OD MP3-013-02 was initiated when a rod cluster control assembly (RCCA) was discovered to be in an incorrect fuel assembly. The licensee discovered this condition during planned core mapping activities which are performed to verify proper fuel assembly and insert placement after refueling and before restart. During refueling, the safety function of the RCCAs is to provide negative reactivity to maintain the required shutdown margin. Based upon the refueling boron concentration maintained during the outage and the fact that no fuel assemblies were found to be in an incorrect location, the inspector determined that shutdown margin requirements were maintained.
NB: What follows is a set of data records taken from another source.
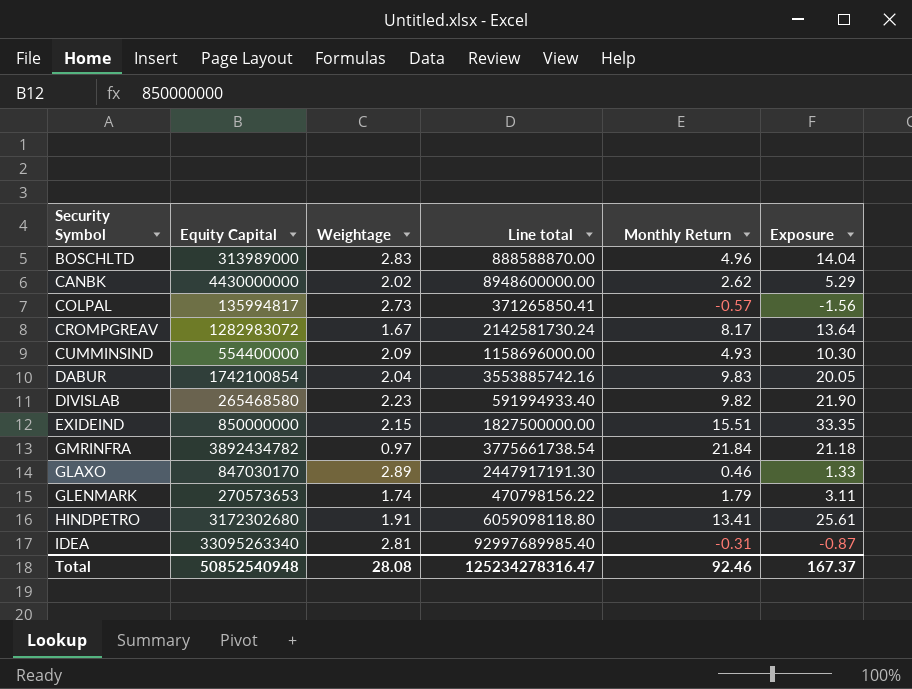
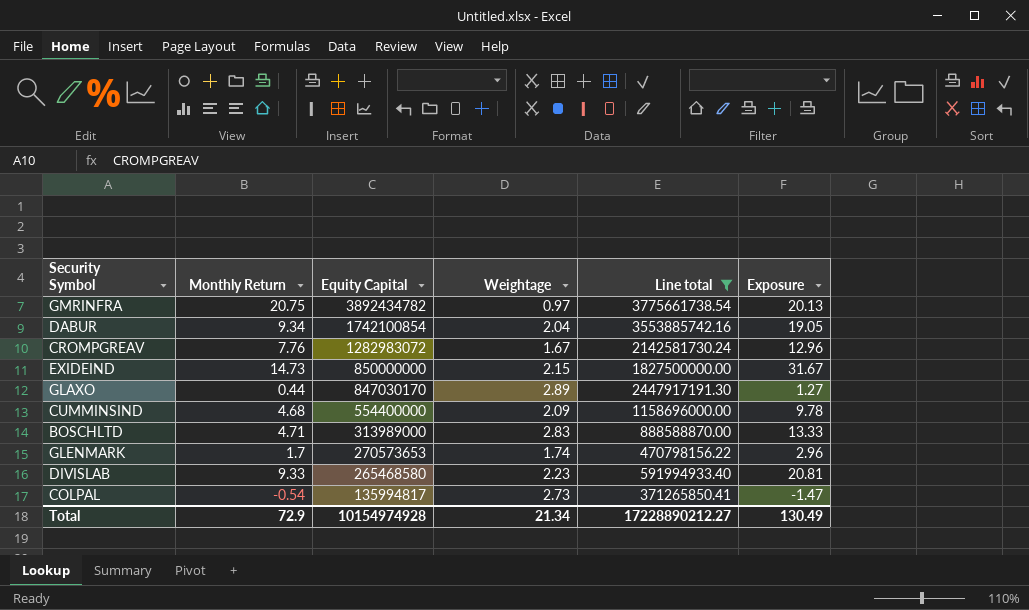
filter: none -> Line total <= 3775661738.54
row order: none -> Equity Capital descending
column Monthly Return | position: 5 -> 2
GMRINFRA | Monthly Return: 21.84 -> 20.75
GMRINFRA | Exposure: 21.18 -> 20.13
DABUR | Monthly Return: 9.83 -> 9.34
DABUR | Exposure: 20.05 -> 19.05
CROMPGREAV | Monthly Return: 8.17 -> 7.76
CROMPGREAV | Exposure: 13.64 -> 12.96
EXIDEIND | Monthly Return: 15.51 -> 14.73
EXIDEIND | Exposure: 33.35 -> 31.67
GLAXO | Monthly Return: 0.46 -> 0.44
GLAXO | Exposure: 1.33 -> 1.27
CUMMINSIND | Monthly Return: 4.93 -> 4.68
CUMMINSIND | Exposure: 10.30 -> 9.78
BOSCHLTD | Monthly Return: 4.96 -> 4.71
BOSCHLTD | Exposure: 14.04 -> 13.33
GLENMARK | Monthly Return: 1.79 -> 1.7
GLENMARK | Exposure: 3.11 -> 2.96
DIVISLAB | Monthly Return: 9.82 -> 9.33
DIVISLAB | Exposure: 21.90 -> 20.81
COLPAL | Monthly Return: -0.57 -> -0.54
COLPAL | Exposure: -1.56 -> -1.47
Total | Monthly Return: 92.46 -> 72.9
Total | Equity Capital: 50852540948 -> 10154974928
Total | Weightage: 28.08 -> 21.34
Total | Line total: 125234278316.47 -> 17228890212.27
Total | Exposure: 167.37 -> 130.49

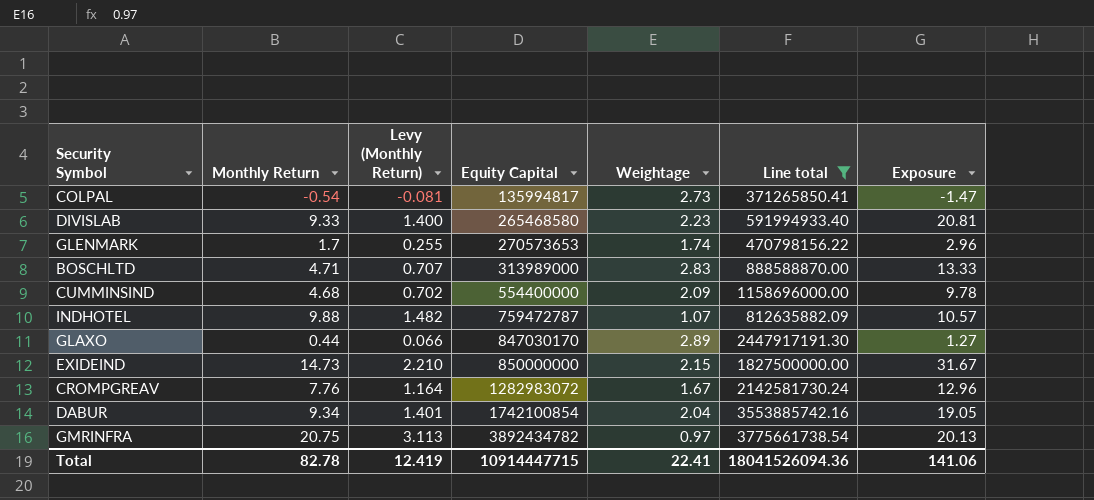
row order: Equity Capital descending -> Equity Capital ascending
column Levy (Monthly Return) | formula: none -> [Monthly Return] * 0.15
row INDHOTEL: none -> 9.88 | 1.482 | 759472787 | 1.07 | 812635882.09 | 10.57
Total | Monthly Return: 72.9 -> 82.78
Total | Equity Capital: 10154974928 -> 10914447715
Total | Weightage: 21.34 -> 22.41
Total | Line total: 17228890212.27 -> 18041526094.36
Total | Exposure: 130.49 -> 141.06

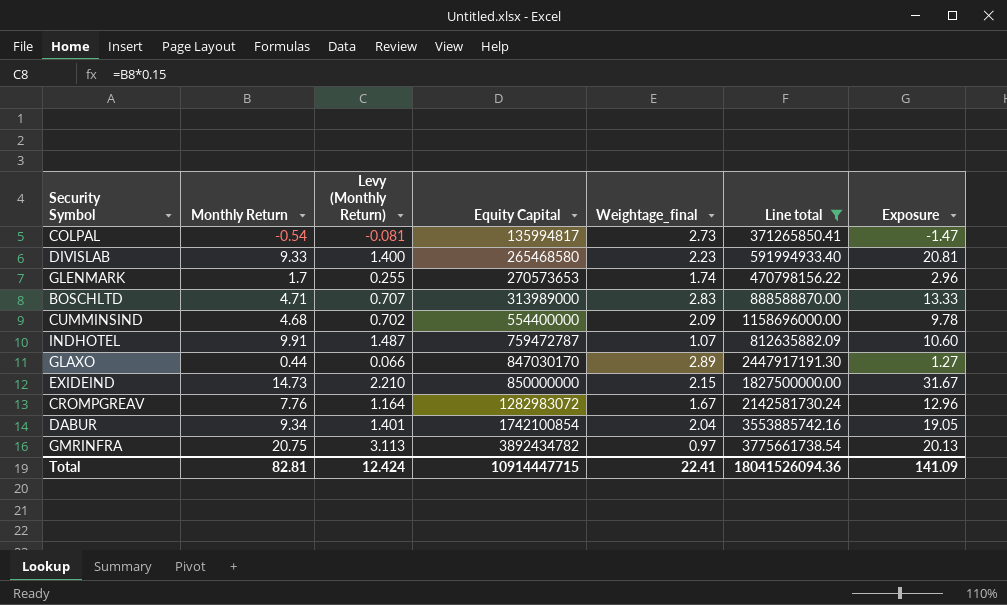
column name: Weightage -> Weightage_final
INDHOTEL | Monthly Return: 9.88 -> 9.91
INDHOTEL | Levy (Monthly Return): 1.482 -> 1.487
INDHOTEL | Exposure: 10.57 -> 10.60
Total | Monthly Return: 82.78 -> 82.81
Total | Levy (Monthly Return): 12.419 -> 12.424
Total | Exposure: 141.06 -> 141.09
The inspector confirmed that the RCCA was moved to its correct core location prior to restart.

b.

Findings No findings of significance were identified.

1R19 Post Maintenance Testing

.1

"A" Residual Heat Removal (RHR) Motor and Pump Rotating Assembly Replacement a.
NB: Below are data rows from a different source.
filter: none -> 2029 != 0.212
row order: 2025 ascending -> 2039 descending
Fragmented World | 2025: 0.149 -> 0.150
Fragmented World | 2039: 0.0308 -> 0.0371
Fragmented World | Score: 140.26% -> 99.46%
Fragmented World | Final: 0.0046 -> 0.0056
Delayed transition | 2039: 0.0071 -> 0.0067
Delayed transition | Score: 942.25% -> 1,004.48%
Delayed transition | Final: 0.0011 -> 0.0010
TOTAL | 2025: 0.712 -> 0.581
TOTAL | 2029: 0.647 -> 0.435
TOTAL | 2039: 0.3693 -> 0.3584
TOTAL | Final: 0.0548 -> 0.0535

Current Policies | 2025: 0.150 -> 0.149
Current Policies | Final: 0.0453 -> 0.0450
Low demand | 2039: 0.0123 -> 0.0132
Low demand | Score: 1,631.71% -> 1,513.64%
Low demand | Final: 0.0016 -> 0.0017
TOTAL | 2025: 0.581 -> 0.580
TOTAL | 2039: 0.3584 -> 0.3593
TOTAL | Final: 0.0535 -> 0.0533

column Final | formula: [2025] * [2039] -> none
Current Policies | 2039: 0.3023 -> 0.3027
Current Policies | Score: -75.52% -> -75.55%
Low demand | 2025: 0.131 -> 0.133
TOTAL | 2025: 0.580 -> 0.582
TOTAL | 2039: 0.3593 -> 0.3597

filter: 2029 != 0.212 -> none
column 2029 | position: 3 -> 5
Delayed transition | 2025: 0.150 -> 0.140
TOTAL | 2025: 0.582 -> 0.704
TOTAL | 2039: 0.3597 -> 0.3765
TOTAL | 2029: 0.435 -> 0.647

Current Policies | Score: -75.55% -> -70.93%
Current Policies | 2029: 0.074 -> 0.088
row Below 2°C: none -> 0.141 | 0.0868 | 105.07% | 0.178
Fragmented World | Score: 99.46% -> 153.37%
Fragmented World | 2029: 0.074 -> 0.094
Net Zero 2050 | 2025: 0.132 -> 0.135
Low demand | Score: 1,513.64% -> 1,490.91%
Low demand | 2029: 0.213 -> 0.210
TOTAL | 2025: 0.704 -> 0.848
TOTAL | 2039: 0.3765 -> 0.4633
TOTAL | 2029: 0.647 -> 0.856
Inspection Scope The inspector reviewed the post maintenance test (PMT) plan for the "A" RHR pump following replacement of the motor and pump rotating assembly, worked under automated work order (AWO) M3-01-06260. The inspector reviewed the scope of the work activities, discussed the AWO with the system engineer and maintenance supervisor, and verified that the planned PMT was appropriate to restore the operability of the pump.

The inspector reviewed the following related licensee documents:

Technical Evaluation M3-EV-02-0022, Assessment of Post-Maintenance Test Plan for 3RHS*P1A 2002 Seal Package Replacement.

  • NUREG-1482, Guidelines for Inservice Testing at Nuclear Power Plants

P&ID 25212-26912, Low Pressure Safety Injection On August 16, 2002, the inspector witnessed the performance of the operational readiness test for the newly installed residual heat removal pump, 3RHS*P1A. The inspector verified that the surveillance criteria for the pump test were met, that acceptable inservice test (IST) data were collected and recorded, and that the pre-established PMT requirements for the pump replacement activities were checked and validated before 3RHS*P1A was declared operable.

b.

Findings No findings of significance were identified.

.2 Interim Replacement of the Engineered Safety Features (ESF) Building Roof Plugs for the "A" RHR Pump Room a.

Inspection Scope The inspector reviewed the post maintenance testing (PMT) following the interim replacement of the ESF building roof plugs performed in accordance with automated work order (AWO) M3-02-06918. The plugs were removed to support the replacement of the "A" RHR pump but had to be replaced prior to completion of the pump work to meet technical specification requirements. The PMT activity was performed using Surveillance Procedure (SP) 3614I.3, Supplemental Leak Collection and Release System Negative Pressure Verification. The inspectors reviewed PMT activities and results to ensure: 1) the PMT was appropriate for the scope of the maintenance work completed; 2) the acceptance criteria were clear and demonstrated operability of the system; and 3) the PMT was performed satisfactorily in accordance with the SP. The inspector also reviewed related licensee documents including an Engineering Record of Correspondence concerning sealing of U3 ESF Building Roof Plugs.

b.

Findings No findings of significance were identified.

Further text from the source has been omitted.